DIRECTIONS
The records below are to be copied exactly, with their pictures left out.
"""
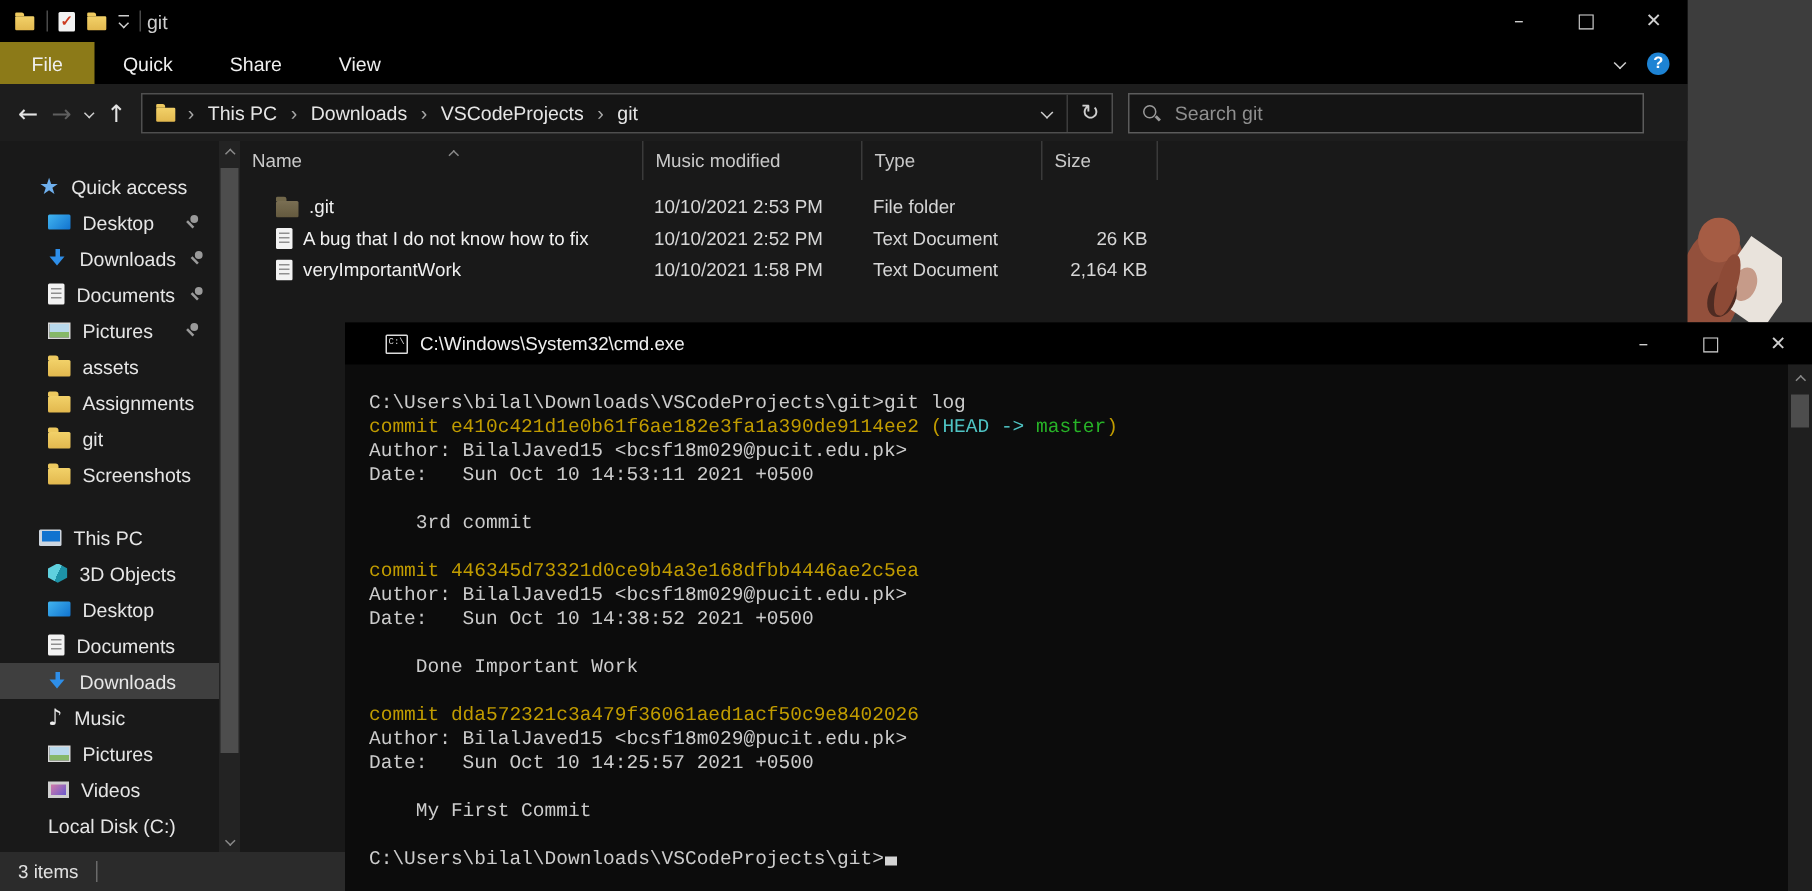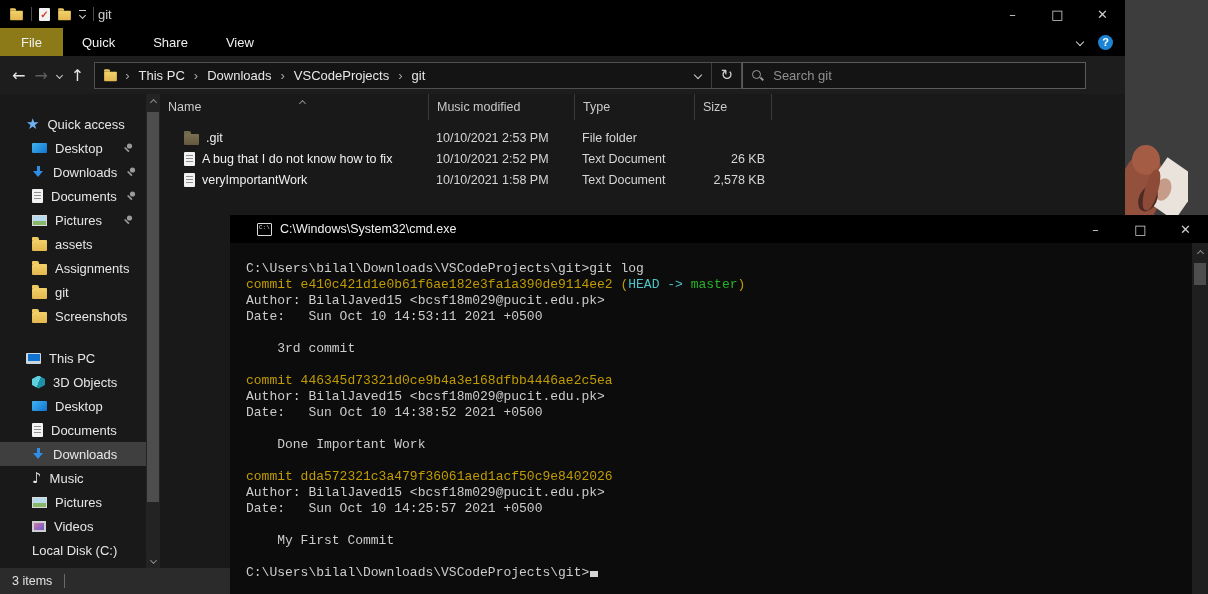--- a/index.html
+++ b/index.html
@@ -35,21 +35,21 @@
   .nav-arrows { display:flex; align-items:center; gap:9px; padding:0 10px 0 12px; color:#e4e4e4; }
   .nav-glyph { font-size:16px; font-family:"DejaVu Sans", sans-serif; }
   .nav-glyph.disabled { color:#5f5f5f; }
   .addr-box { width:648px; height:27px; border:1px solid #4f4f4f; background:#141414; display:flex; align-items:center; }
   .crumbs { display:flex; align-items:center; padding-left:8px; font-size:13px; color:#e6e6e6; flex:1; }
   .crumb { padding:0 2px; }
   .crumb-sep { color:#a8a8a8; margin:0 7px; font-size:13px; }
   .addr-right { display:flex; align-items:center; height:100%; }
   .addr-dd { width:26px; height:100%; display:flex; align-items:center; justify-content:center; }
   .addr-refresh { width:30px; height:100%; display:flex; align-items:center; justify-content:center; border-left:1px solid #3c3c3c; color:#cfcfcf; font-size:15px; font-family:"DejaVu Sans", sans-serif; }
-  .search-box { margin-left:0; width:344px; height:27px; border:1px solid #5c5c5c; background:#141414; display:flex; align-items:center; padding:0 8px; gap:9px; }
+  .search-box { margin-left:10px; width:344px; height:27px; border:1px solid #5c5c5c; background:#141414; display:flex; align-items:center; padding:0 8px; gap:9px; }
   .search-box input { background:transparent; border:none; outline:none; color:#bdbdbd; font-size:13px; width:100%; font-family:"Liberation Sans", sans-serif; }
   .search-box input::placeholder { color:#8f8f8f; }
 
   .ex-body { position:absolute; left:0; top:94px; width:1125px; height:474px; overflow:hidden; }
 
   
   .sidebar { position:absolute; left:0; top:0; width:146px; height:474px; overflow:hidden; padding-top:18px; }
   .sb-row { height:24px; display:flex; align-items:center; color:#e6e6e6; font-size:13px; gap:8px; }
   .sb-row.header { padding-left:26px; }
   .sb-row.item { padding-left:32px; }
@@ -427,21 +427,21 @@
             </div>
             <div class="frow">
               <div class="fname">
                 <span class="ic-wrap" style="display: inline-flex;">
                   <span class="ic icd"></span>
                 </span>
                 <span>veryImportantWork</span>
               </div>
               <div class="fcell">10/10/2021 1:58 PM</div>
               <div class="fcell">Text Document</div>
-              <div class="fcell fsize">2,578 KB</div>
+              <div class="fcell fsize">2,164 KB</div>
             </div>
           </div>
       </div>
     </div>
 
     <div class="ex-status">
       <span class="status-text">3 items</span>
       <span class="status-div"></span>
     </div>
   </div>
"""
SOLUTION TO THE EXERCISE
--- a/index.html
+++ b/index.html
@@ -35,21 +35,21 @@
   .nav-arrows { display:flex; align-items:center; gap:9px; padding:0 10px 0 12px; color:#e4e4e4; }
   .nav-glyph { font-size:16px; font-family:"DejaVu Sans", sans-serif; }
   .nav-glyph.disabled { color:#5f5f5f; }
   .addr-box { width:648px; height:27px; border:1px solid #4f4f4f; background:#141414; display:flex; align-items:center; }
   .crumbs { display:flex; align-items:center; padding-left:8px; font-size:13px; color:#e6e6e6; flex:1; }
   .crumb { padding:0 2px; }
   .crumb-sep { color:#a8a8a8; margin:0 7px; font-size:13px; }
   .addr-right { display:flex; align-items:center; height:100%; }
   .addr-dd { width:26px; height:100%; display:flex; align-items:center; justify-content:center; }
   .addr-refresh { width:30px; height:100%; display:flex; align-items:center; justify-content:center; border-left:1px solid #3c3c3c; color:#cfcfcf; font-size:15px; font-family:"DejaVu Sans", sans-serif; }
-  .search-box { margin-left:0; width:344px; height:27px; border:1px solid #5c5c5c; background:#141414; display:flex; align-items:center; padding:0 8px; gap:9px; }
+  .search-box { margin-left:10px; width:344px; height:27px; border:1px solid #5c5c5c; background:#141414; display:flex; align-items:center; padding:0 8px; gap:9px; }
   .search-box input { background:transparent; border:none; outline:none; color:#bdbdbd; font-size:13px; width:100%; font-family:"Liberation Sans", sans-serif; }
   .search-box input::placeholder { color:#8f8f8f; }
 
   .ex-body { position:absolute; left:0; top:94px; width:1125px; height:474px; overflow:hidden; }
 
   
   .sidebar { position:absolute; left:0; top:0; width:146px; height:474px; overflow:hidden; padding-top:18px; }
   .sb-row { height:24px; display:flex; align-items:center; color:#e6e6e6; font-size:13px; gap:8px; }
   .sb-row.header { padding-left:26px; }
   .sb-row.item { padding-left:32px; }
@@ -427,21 +427,21 @@
             </div>
             <div class="frow">
               <div class="fname">
                 <span class="ic-wrap" style="display: inline-flex;">
                   <span class="ic icd"></span>
                 </span>
                 <span>veryImportantWork</span>
               </div>
               <div class="fcell">10/10/2021 1:58 PM</div>
               <div class="fcell">Text Document</div>
-              <div class="fcell fsize">2,578 KB</div>
+              <div class="fcell fsize">2,164 KB</div>
             </div>
           </div>
       </div>
     </div>
 
     <div class="ex-status">
       <span class="status-text">3 items</span>
       <span class="status-div"></span>
     </div>
   </div>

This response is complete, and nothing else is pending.